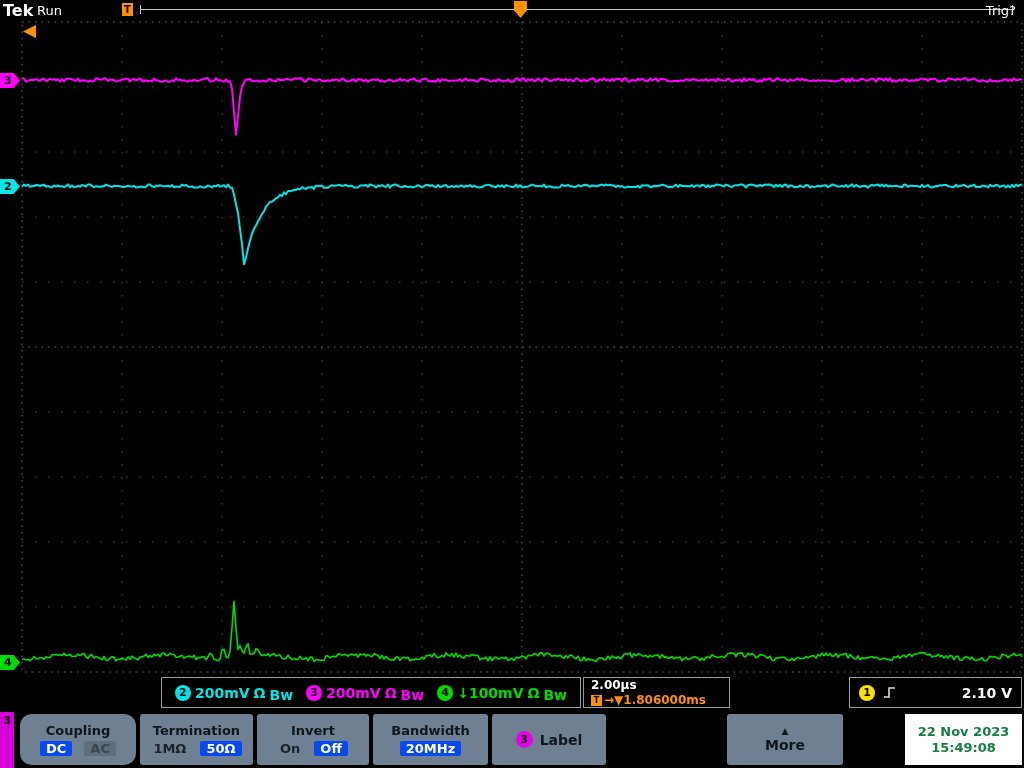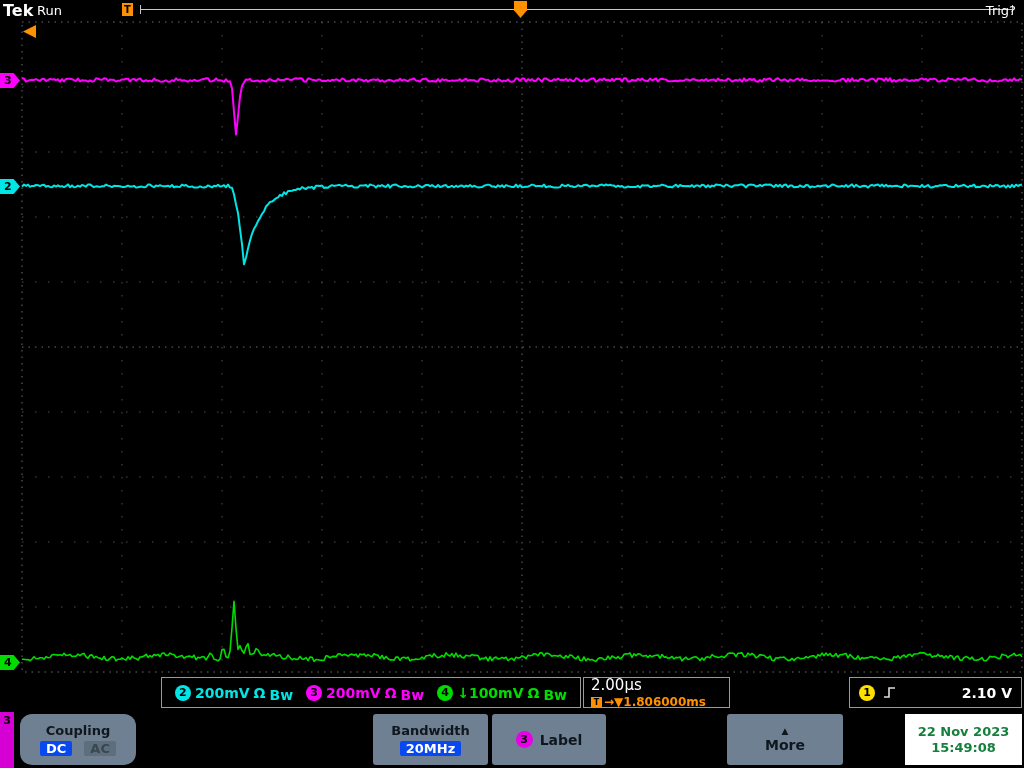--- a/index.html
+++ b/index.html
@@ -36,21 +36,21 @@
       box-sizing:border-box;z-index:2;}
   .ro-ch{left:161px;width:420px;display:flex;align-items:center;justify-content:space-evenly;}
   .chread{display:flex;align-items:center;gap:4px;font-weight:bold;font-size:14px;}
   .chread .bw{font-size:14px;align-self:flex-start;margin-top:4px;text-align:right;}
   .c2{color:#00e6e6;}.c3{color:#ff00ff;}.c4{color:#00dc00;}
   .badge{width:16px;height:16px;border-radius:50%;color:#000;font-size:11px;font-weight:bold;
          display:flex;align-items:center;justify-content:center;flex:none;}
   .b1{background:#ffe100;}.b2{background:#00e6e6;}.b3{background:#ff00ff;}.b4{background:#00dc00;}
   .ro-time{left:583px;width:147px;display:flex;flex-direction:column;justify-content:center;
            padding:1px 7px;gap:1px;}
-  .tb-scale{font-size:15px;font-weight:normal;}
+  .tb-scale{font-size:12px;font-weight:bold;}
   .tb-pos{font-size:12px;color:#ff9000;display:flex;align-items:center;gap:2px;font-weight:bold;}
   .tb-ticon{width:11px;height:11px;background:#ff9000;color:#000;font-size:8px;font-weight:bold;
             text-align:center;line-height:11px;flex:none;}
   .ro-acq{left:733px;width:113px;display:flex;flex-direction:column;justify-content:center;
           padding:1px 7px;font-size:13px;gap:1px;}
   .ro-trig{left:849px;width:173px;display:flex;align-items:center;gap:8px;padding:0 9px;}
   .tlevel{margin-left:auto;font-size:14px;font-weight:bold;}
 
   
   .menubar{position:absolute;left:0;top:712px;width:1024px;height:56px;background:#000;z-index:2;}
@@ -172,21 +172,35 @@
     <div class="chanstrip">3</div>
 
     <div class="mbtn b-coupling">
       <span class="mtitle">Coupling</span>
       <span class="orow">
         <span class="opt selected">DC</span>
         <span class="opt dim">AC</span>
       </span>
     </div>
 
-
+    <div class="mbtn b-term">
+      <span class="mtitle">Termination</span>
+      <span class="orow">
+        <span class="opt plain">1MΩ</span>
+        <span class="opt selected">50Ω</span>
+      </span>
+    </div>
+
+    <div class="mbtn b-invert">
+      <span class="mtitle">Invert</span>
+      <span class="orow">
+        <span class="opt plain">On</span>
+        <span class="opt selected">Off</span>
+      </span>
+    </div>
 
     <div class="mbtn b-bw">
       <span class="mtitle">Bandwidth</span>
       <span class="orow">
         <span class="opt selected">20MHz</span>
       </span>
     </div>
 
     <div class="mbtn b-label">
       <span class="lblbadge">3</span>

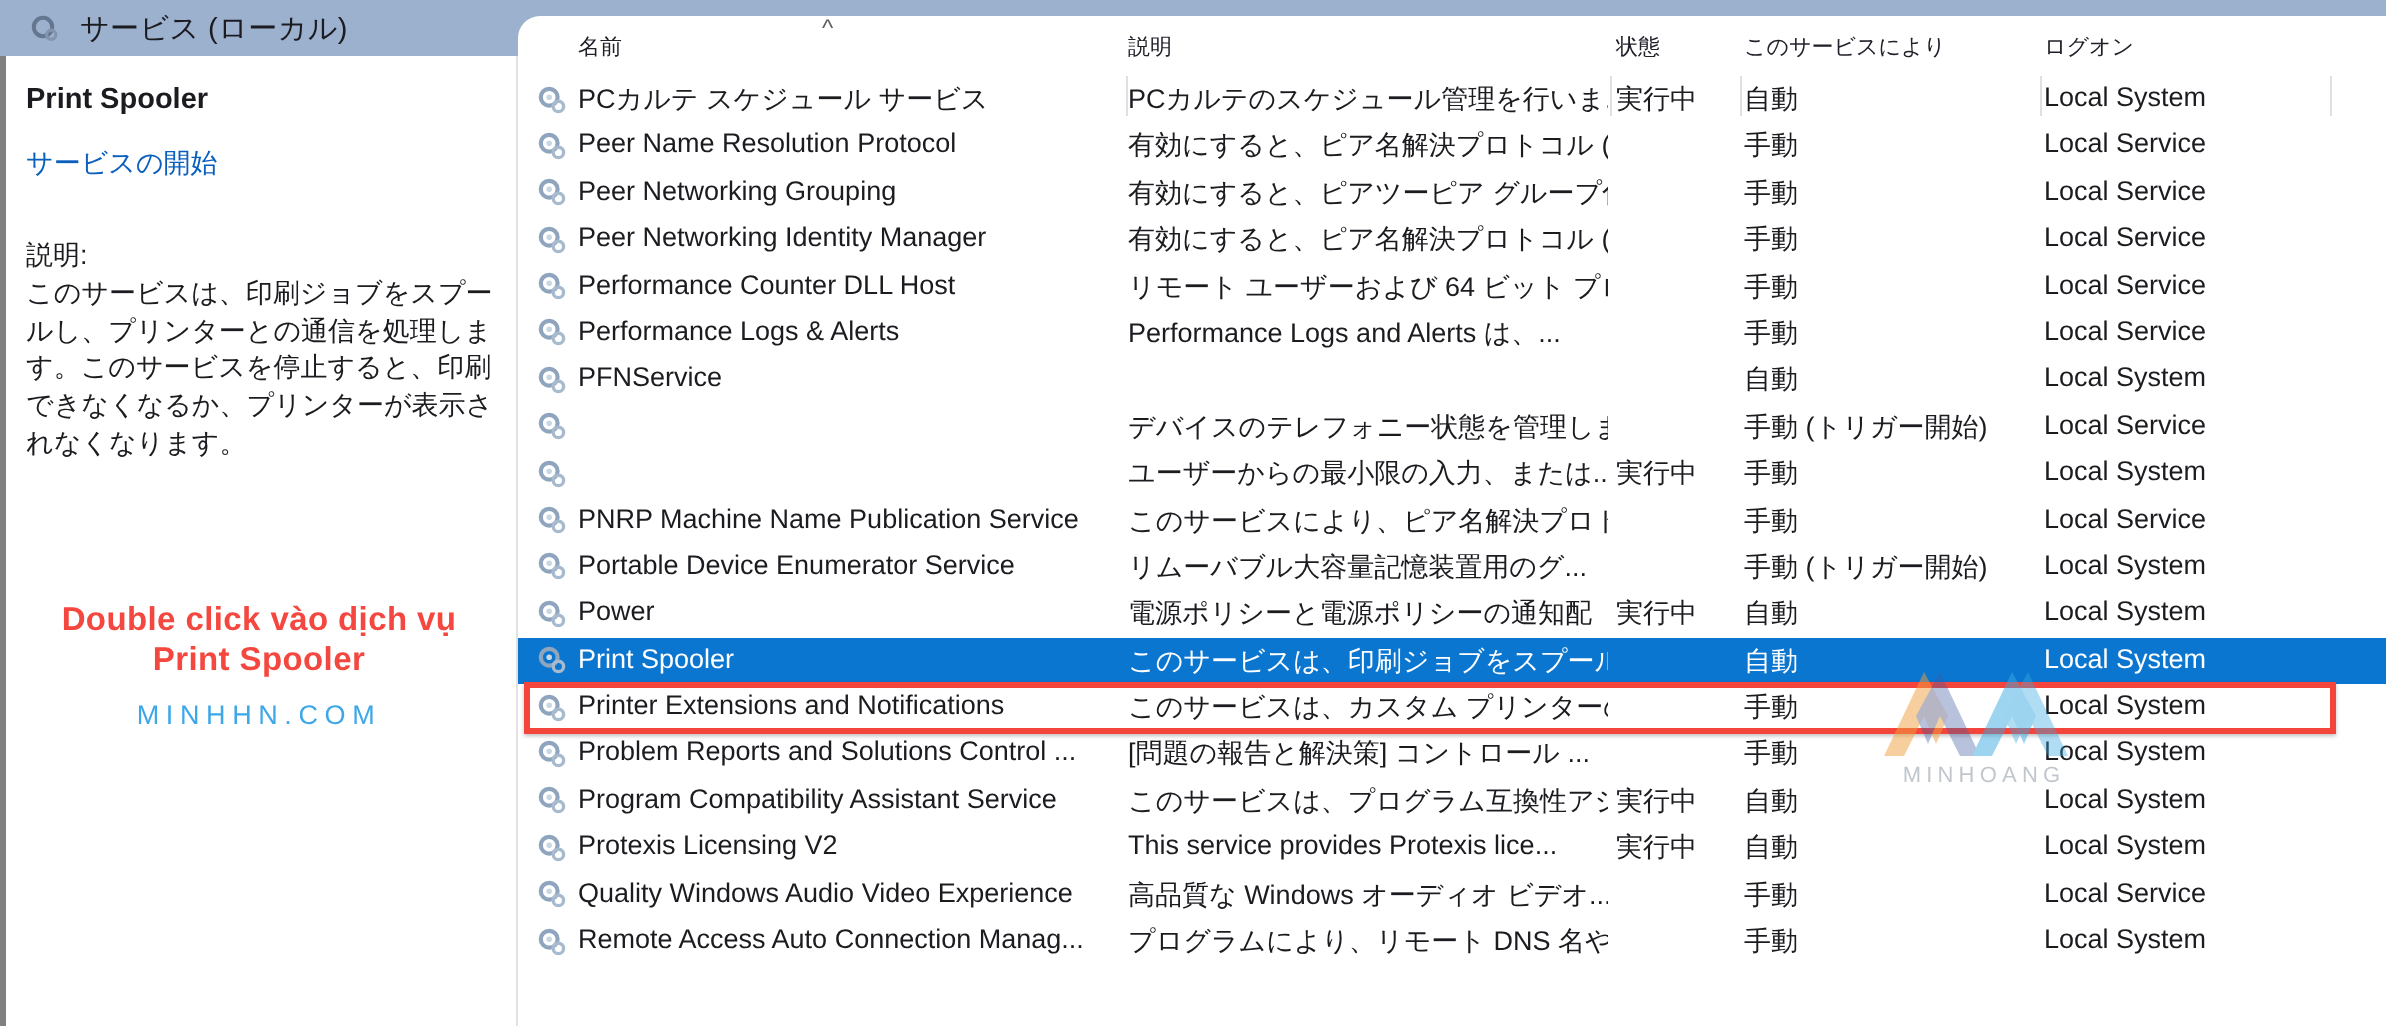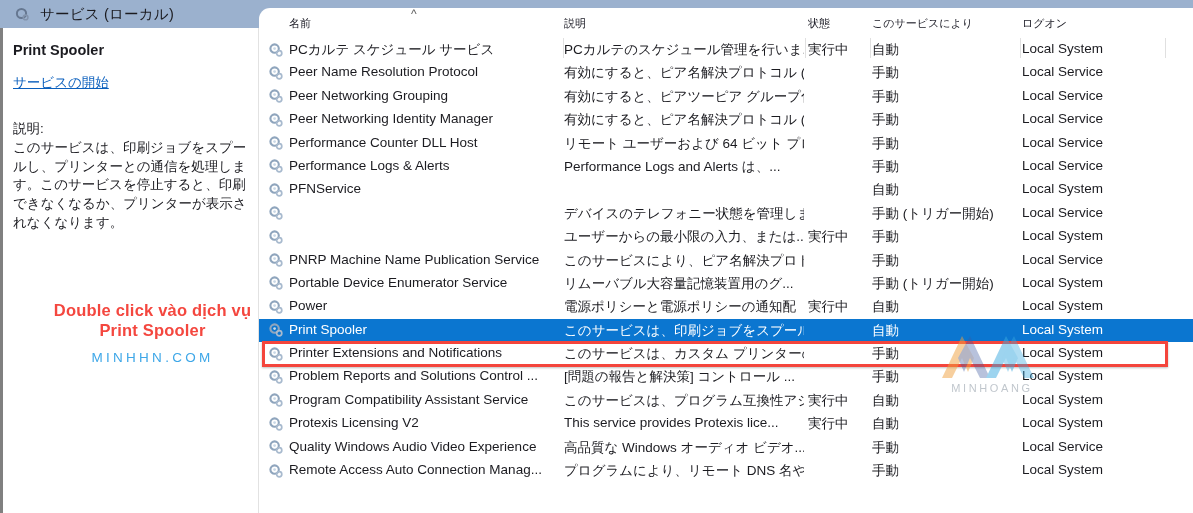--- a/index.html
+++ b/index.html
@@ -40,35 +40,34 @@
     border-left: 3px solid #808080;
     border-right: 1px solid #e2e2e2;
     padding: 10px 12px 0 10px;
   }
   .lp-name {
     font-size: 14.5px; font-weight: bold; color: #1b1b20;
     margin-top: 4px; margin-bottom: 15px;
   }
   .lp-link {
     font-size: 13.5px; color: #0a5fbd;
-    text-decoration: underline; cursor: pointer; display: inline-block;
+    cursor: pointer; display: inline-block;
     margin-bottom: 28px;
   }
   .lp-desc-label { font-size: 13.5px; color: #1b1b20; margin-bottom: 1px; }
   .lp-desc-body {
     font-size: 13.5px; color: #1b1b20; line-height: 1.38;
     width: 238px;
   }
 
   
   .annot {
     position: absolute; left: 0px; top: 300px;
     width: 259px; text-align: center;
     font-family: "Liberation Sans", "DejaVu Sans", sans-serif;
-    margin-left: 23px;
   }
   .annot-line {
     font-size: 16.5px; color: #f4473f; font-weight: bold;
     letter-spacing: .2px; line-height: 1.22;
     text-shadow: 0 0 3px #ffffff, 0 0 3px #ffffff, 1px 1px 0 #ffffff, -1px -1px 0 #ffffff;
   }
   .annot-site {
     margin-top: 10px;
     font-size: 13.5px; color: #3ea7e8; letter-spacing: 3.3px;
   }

What you have to do: In the entries above, how many lines contain the string "items"? Say only the number.

Answer section: 5